Front-end code change data
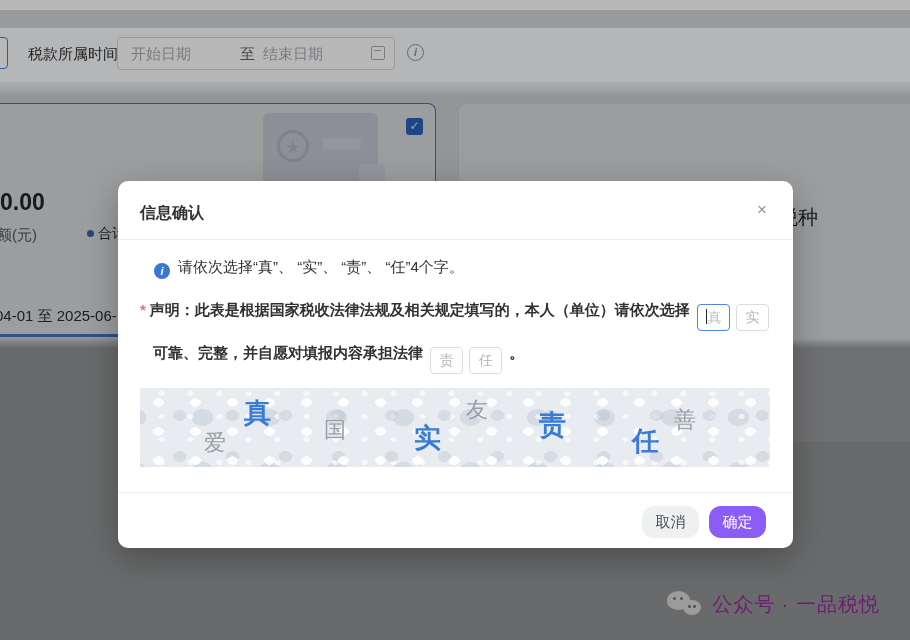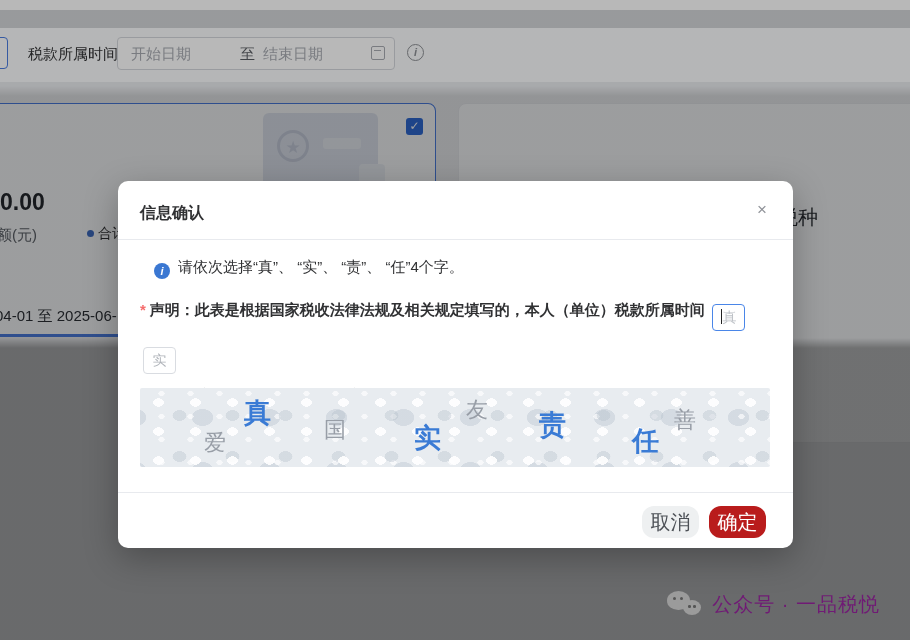"声明：此表是根据国家税收法律法规及相关规定填写的，本人（单位）税款所属时间" span { text: 税款所属时间 -> 请依次选择 }
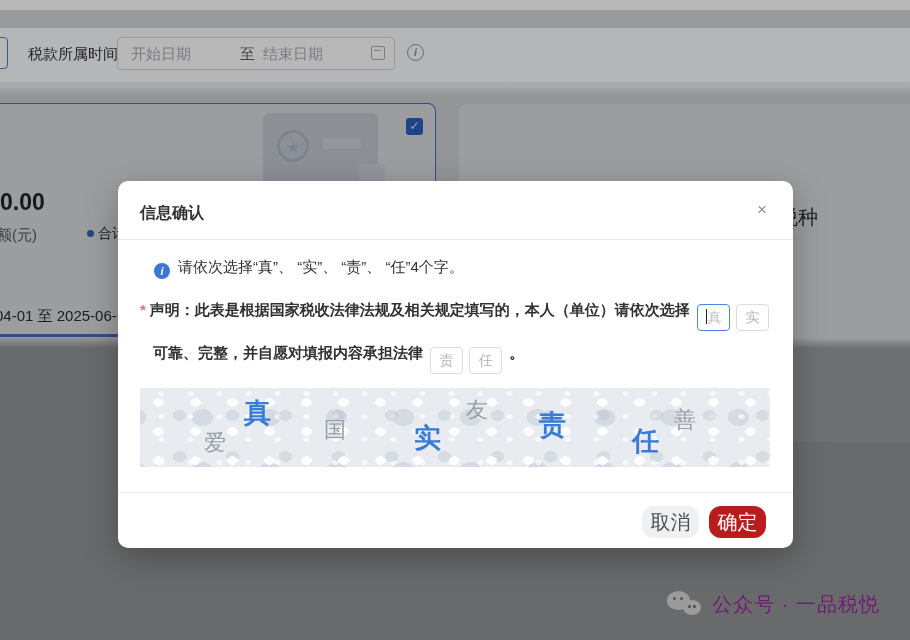"取消" .btn { font-size: 20px -> 15px }
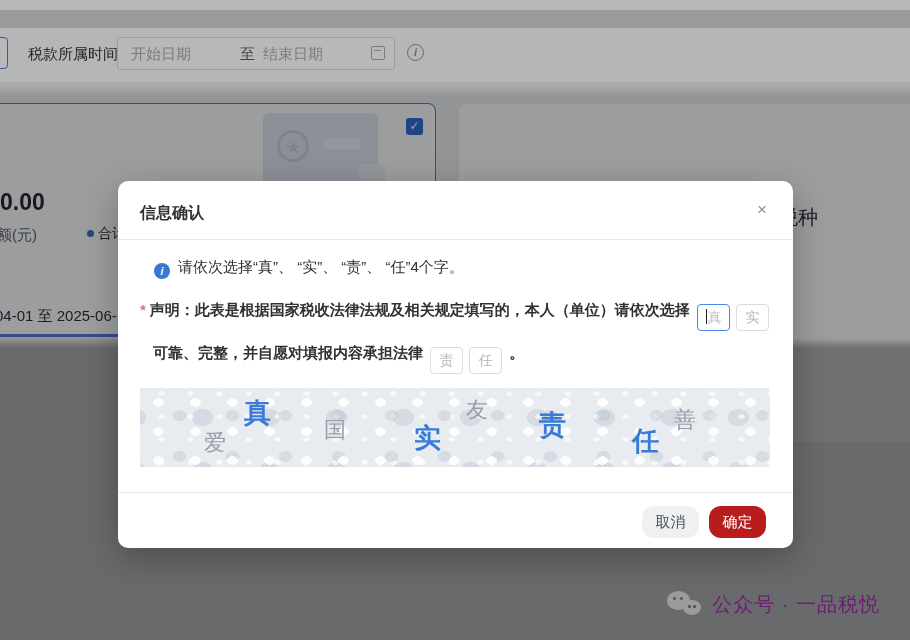"确定" .btn-confirm { background: #b91c1c -> #8b5cf6 }
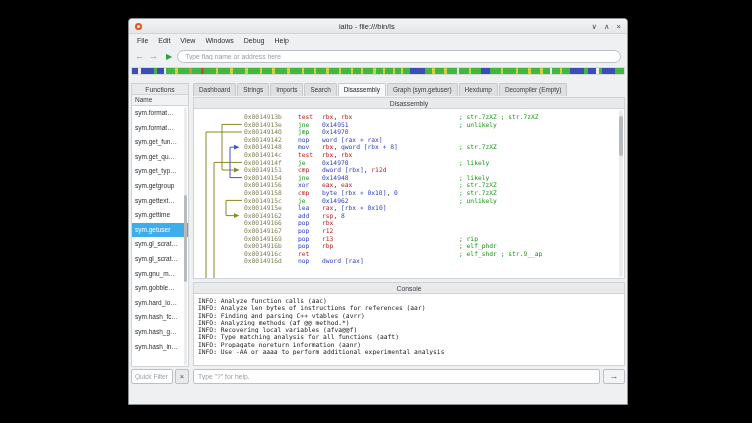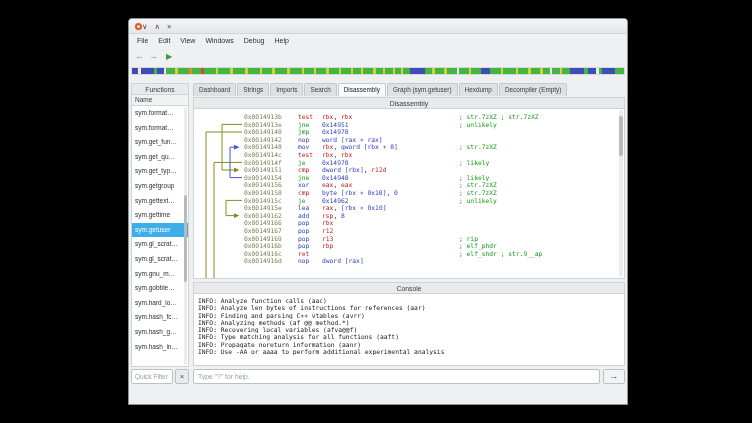"iaito - file:///bin/ls" span.title-text { html: none -> <span>iaito - file:///bin/ls</span> }
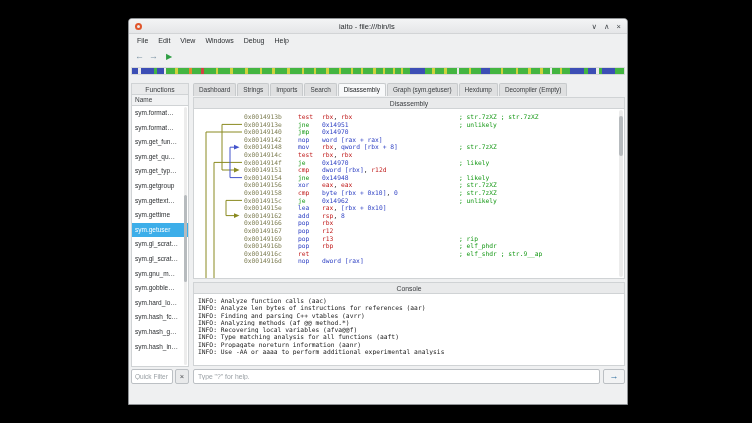"Type flag name or address" input.addr-input { html: none -> <input> }
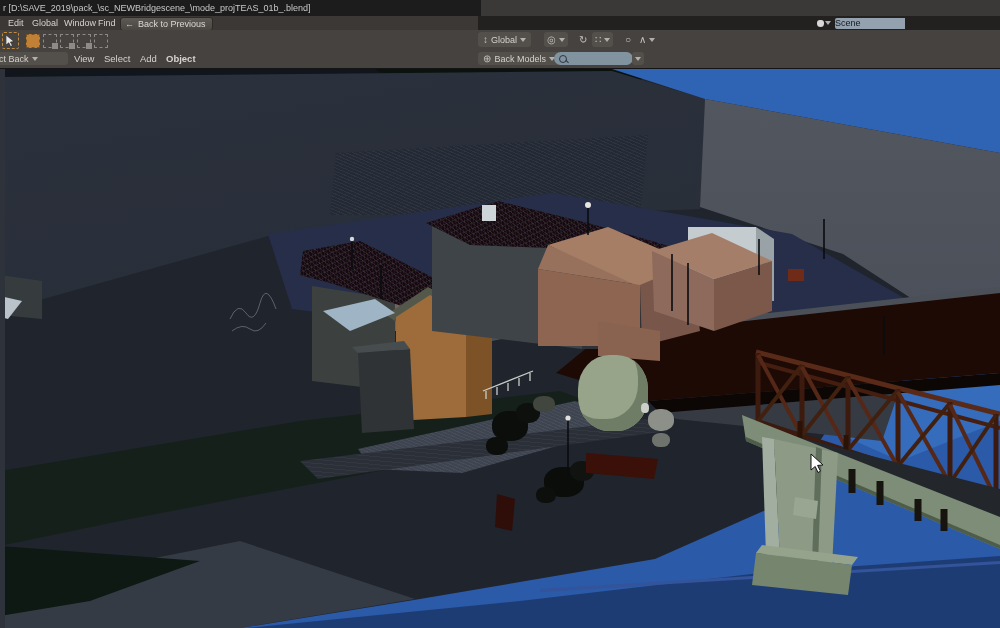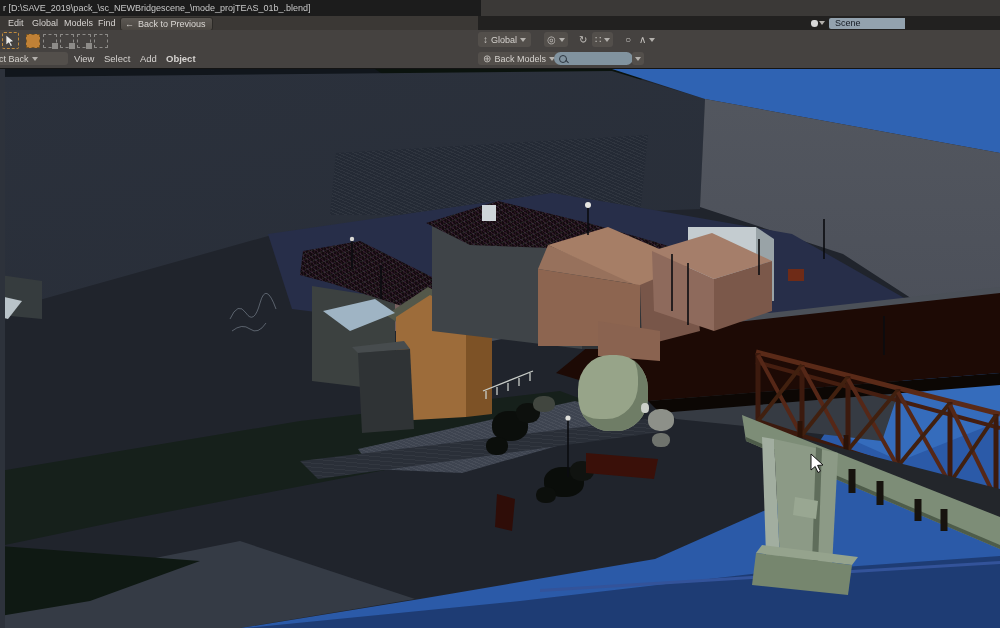"Models" div.menuitem { text: Models -> Window }
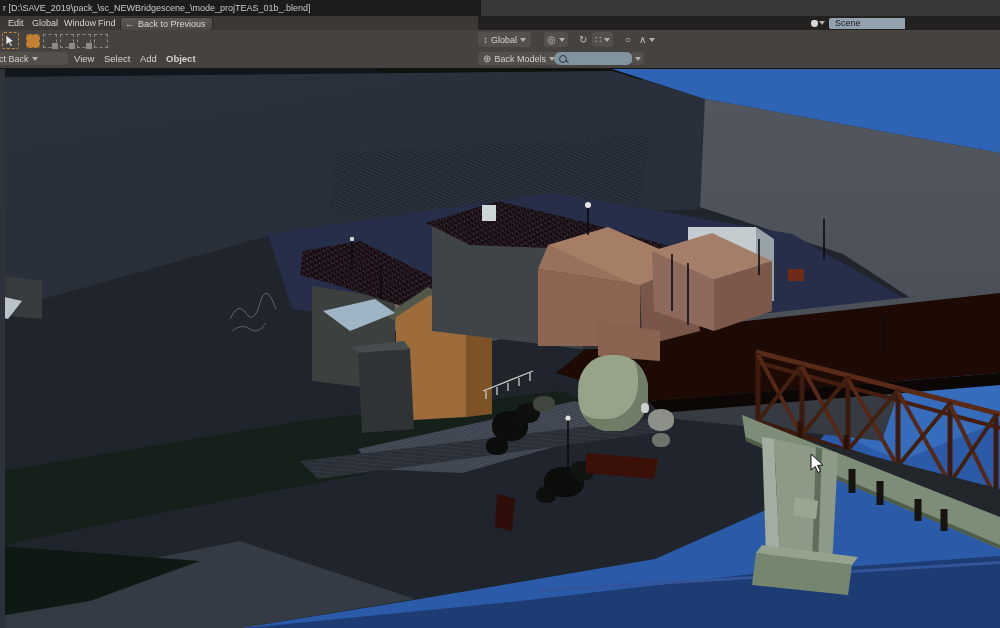"Scene" .scenefield { padding-left: 6px -> none }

## Task details
Print every entry verbatim and leave all pictures out.

## Result
"声明：此表是根据国家税收法律法规及相关规定填写的，本人（单位）税款所属时间" span { text: 税款所属时间 -> 请依次选择 }
"取消" .btn { font-size: 20px -> 15px }
"确定" .btn-confirm { background: #b91c1c -> #8b5cf6 }
"iaito - file:///bin/ls" span.title-text { html: none -> <span>iaito - file:///bin/ls</span> }
"Type flag name or address" input.addr-input { html: none -> <input> }
"Models" div.menuitem { text: Models -> Window }
"Scene" .scenefield { padding-left: 6px -> none }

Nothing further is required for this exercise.